Mmp-9, a potential target for cerebral ischemic treatment

Abstract

Matrix metalloproteinase-9 (MMP-9) which is a member of matrix metalloproteinases family that normally remodel the extracellular matrix, has been shown to play an important role in both animal models of cerebral ischemia and human stroke. The expression of MMP-9 is elevated after cerebral ischemia which is involved in accelerating matrix degradation, disrupting the blood-brain barrier, increasing the infarct size and relating to hemorrhagic transformation. Recently, many drugs, such as tetracycline derivatives, cyclooxygenase inhibitors, ACEI inhibitors and AT1 receptor blockers, etc., have been found to attenuate the elevated expression levels of MMP-9 after ischemia and to reduce the damage of cerebral ischemic. This article reviews the physiological features of MMP-9 and its important role in the genesis, propagation, and therapeutics of cerebral ischemic diseases.

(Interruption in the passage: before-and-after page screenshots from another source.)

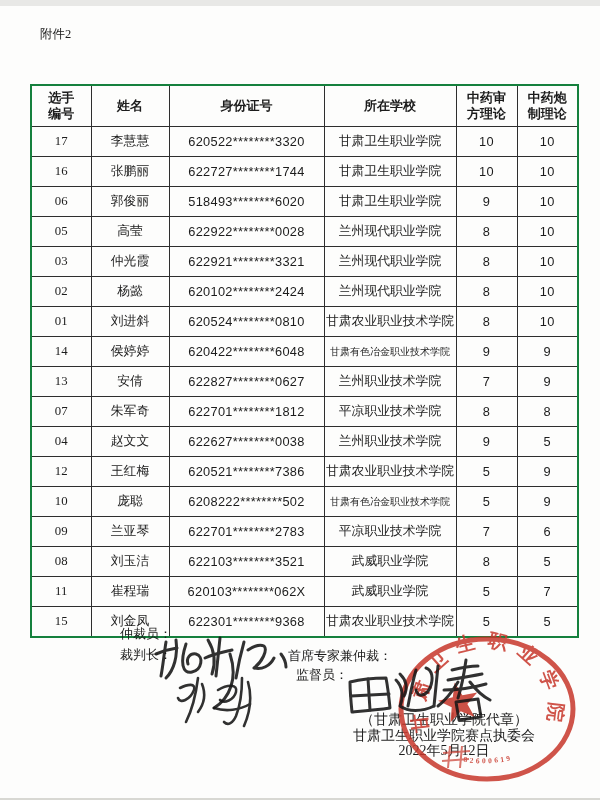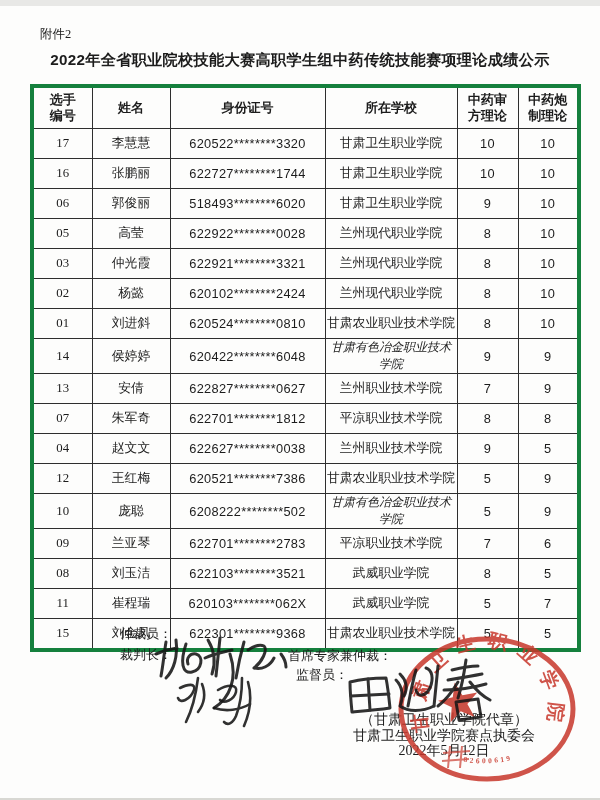"2022年全省职业院校技能大赛高职学生组中药传统技能赛项理论成绩公示" div.doc-title { html: <div>2022年全省职业院校技能大赛高职学生组中药传统技能赛项理论成绩公示</div> -> none }
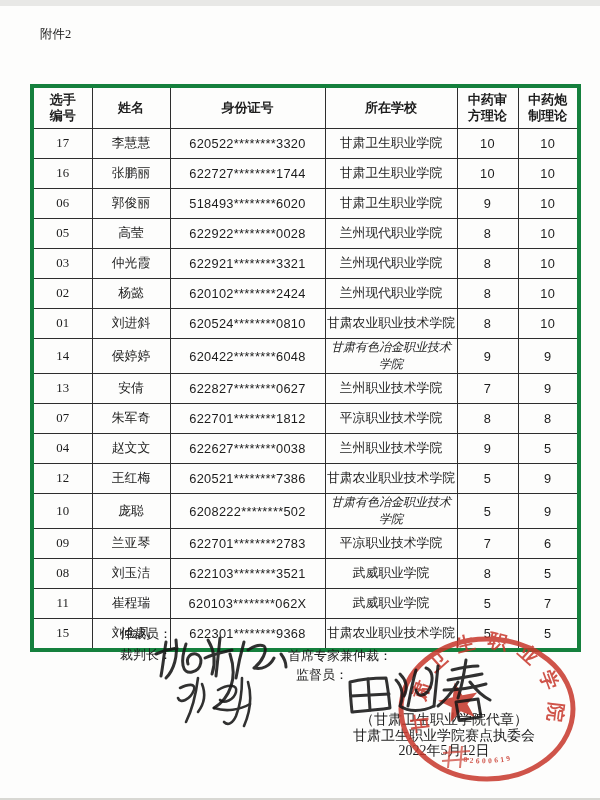"选手" table.score { border: 4px solid #15803d -> 2px solid #15803d }
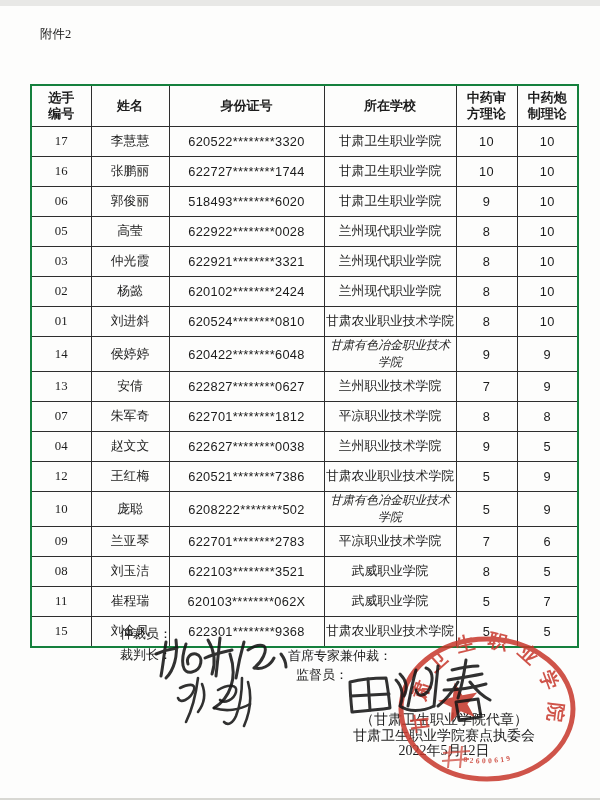"甘肃有色冶金职业技术学院" td.school.sz-sm { font-size: 12px -> 10px; font-style: italic -> none }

Keywords: Matrix metalloproteinase-9 (MMP-9); cerebral ischemia; regulation; therapeutical target..

Fig. (1)

(A) The domain structure of MMP-9. S – signal peptide; C – catalytic domain; F – fibronectin type II domain; L – linkage domain; HP – hemopexin like domain. (B) Schematic drawing to show the process of MMP-9 expression and regulation. Akt – Protein kinase B (PKB); ECM – extracellular matrix; MMP – matrix metalloproteinase; PI3K – phosphatidylinositol 3-kinase; Pol II – RNA polymerase II; TIMP – tissue inhibitor of metalloproteinase; uPA – urokinase type plasminogen activator; tPA – tissue type plasminogen activator; ERK – extracellular signal activated protein kinase; MEK – mitogen activated ERK activating kinase; NO – nitric oxide. Boxes in nucleus indicate the following cis elements: AP-1 – activator protein-1; PEA3 – polyoma enhancer A binding protein-3; GC – Sp-1 binding site; NF-κB – nuclear factor κB; TATA – TATA box.